Требовал себе прибавки! Подумать только: монах и требует прибавки! Что же это за монах такой?» А подвижник, таким образом, получал двойную пользу: и от своего подвижничества, и от их обвинений, да и от воров тоже, ведь воры, прослышав, что у него водятся деньги, шли к нему в пещеру, били его, но ничего не находили.

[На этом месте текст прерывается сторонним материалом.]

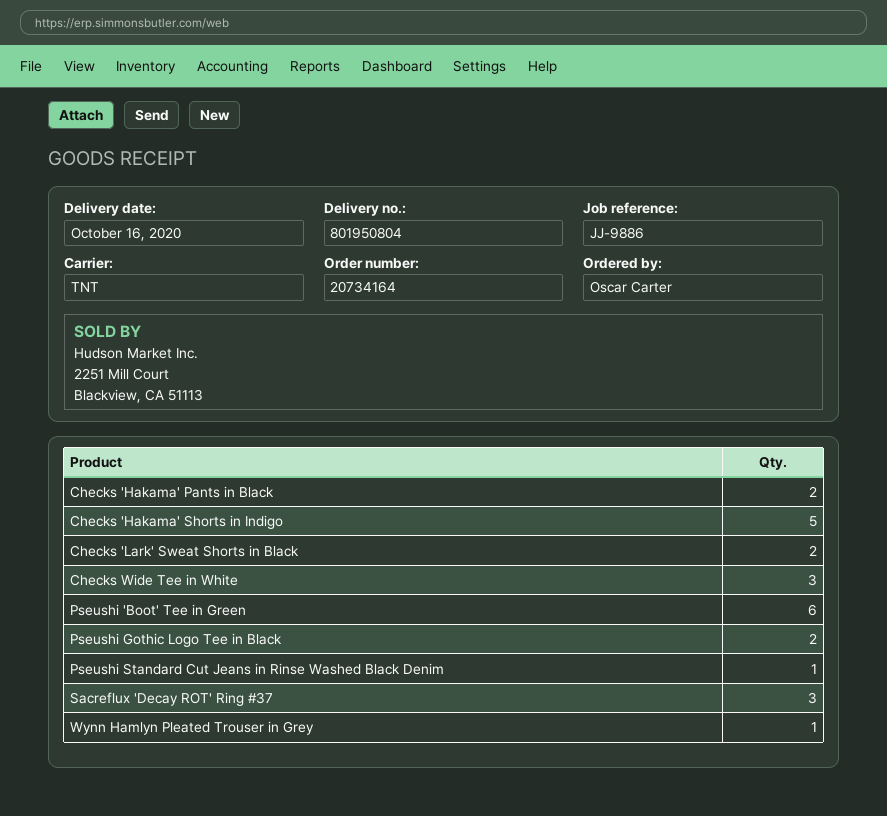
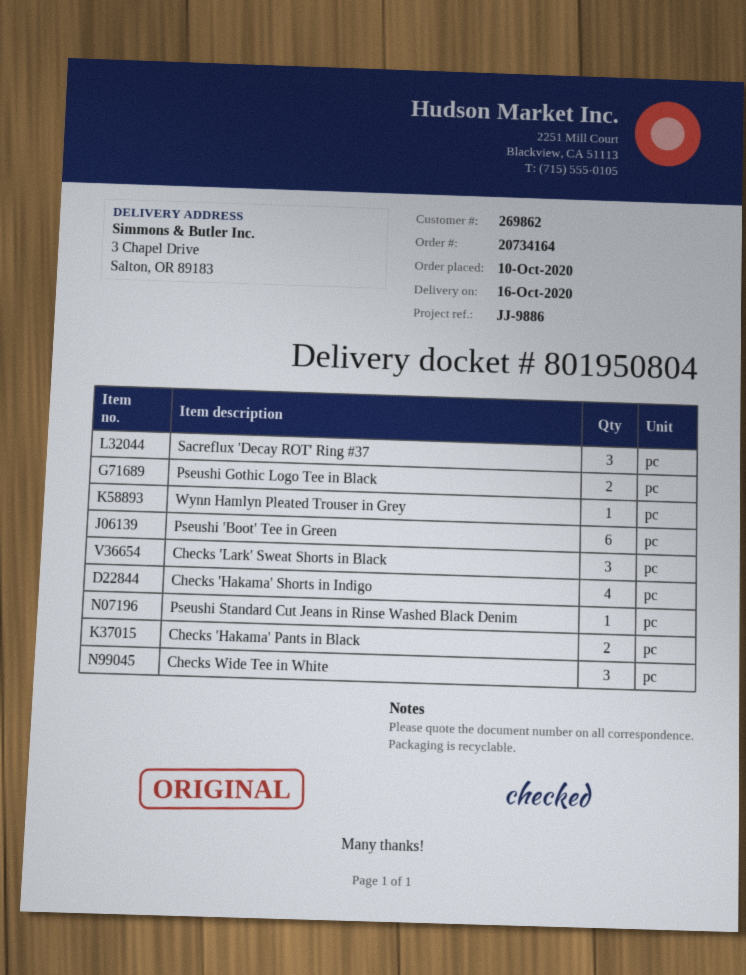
Checks 'Hakama' Shorts in Indigo: 5 -> 4
Checks 'Lark' Sweat Shorts in Black: 2 -> 3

Живя в Филофеевском монастыре в ту пору, когда он был особножительным, я застал там одного монаха, который прежде подвизался в пустыне Виглы. Поняв, что тамошние отцы догадываются о его аскетических подвигах и духовном преуспеянии, он взял благословение у своего духовника и ушел оттуда. «Ну вот еще! — сказал он, уходя. — Я этими заплесневевшими сухарями сыт по горло. Пойду в какой-нибудь своекоштный монастырь: там и мяса поем, и поживу по-человечески! Дурак я что ли, здесь оставаться?» Так он перешел в Фи- лофеевскую обитель и притворился бесноватым. Его духовные братья, услышав, что он сделался «одержимым», стали говорить между собой: «Жаль беднягу: он стал одержимым. Ну а что же? Ведь этого и следовало ожидать. Отсюда сбежал: заплесневелые сухари, видите ли, надоели! Перешел в своекоштный монастырь: мяса ему захотелось покушать!» А что же «одержимый»? А вот что: он прожил в Филофее более двадцати пяти лет и все эти годы не готовил себе пищи и не ложился спать. Борясь со сном, он целыми ночами бродил с фонариком по монастырским коридорам. Приходя в крайнее утомление, подвижник останавливался и ненадолго прислонялся к стене, но, только лишь сон начинал его одолевать, он вскакивал и шепотом начинал произносить Иисусову молитву: «Господи, Иисусе Христе…» Потом он продолжал молиться умно — не вслух, однако иногда молитва невольно срывалась с его уст, и ее было слышно другим. Встречаясь с другими монахами, подвижник просил: «Молись, молись, чтобы из меня вышел бес». Как-то раз один юный пятнадцатилетний монашек сказал мне о нем: «Да ну его, этого бесноватого». — «Не говори так, — заметил я ему. — Этот человек стяжал немалую добродетель и бесноватым только притворяется». Впоследствии этот юный монах относился к подвижнику с благоговением. А когда подвижник умер, его нашли держащим в руках лист бумаги со списком монастырской братии. Против имени каждого монаха добрый притворщик написал какое-то прозвище. Он сделал это для того, чтобы и после кончины испортить другим тот — пусть самый малый — добрый помысел, который они, возможно, могли иметь о нем. Потом его останки стали благоухать. Видишь как, он хотел утаиться, но благодать Божия выдала его другим.
Поэтому нам не следует делать о человеке выводов на основании видимого — коль скоро мы не в состоянии различить, что он скрывает в себе.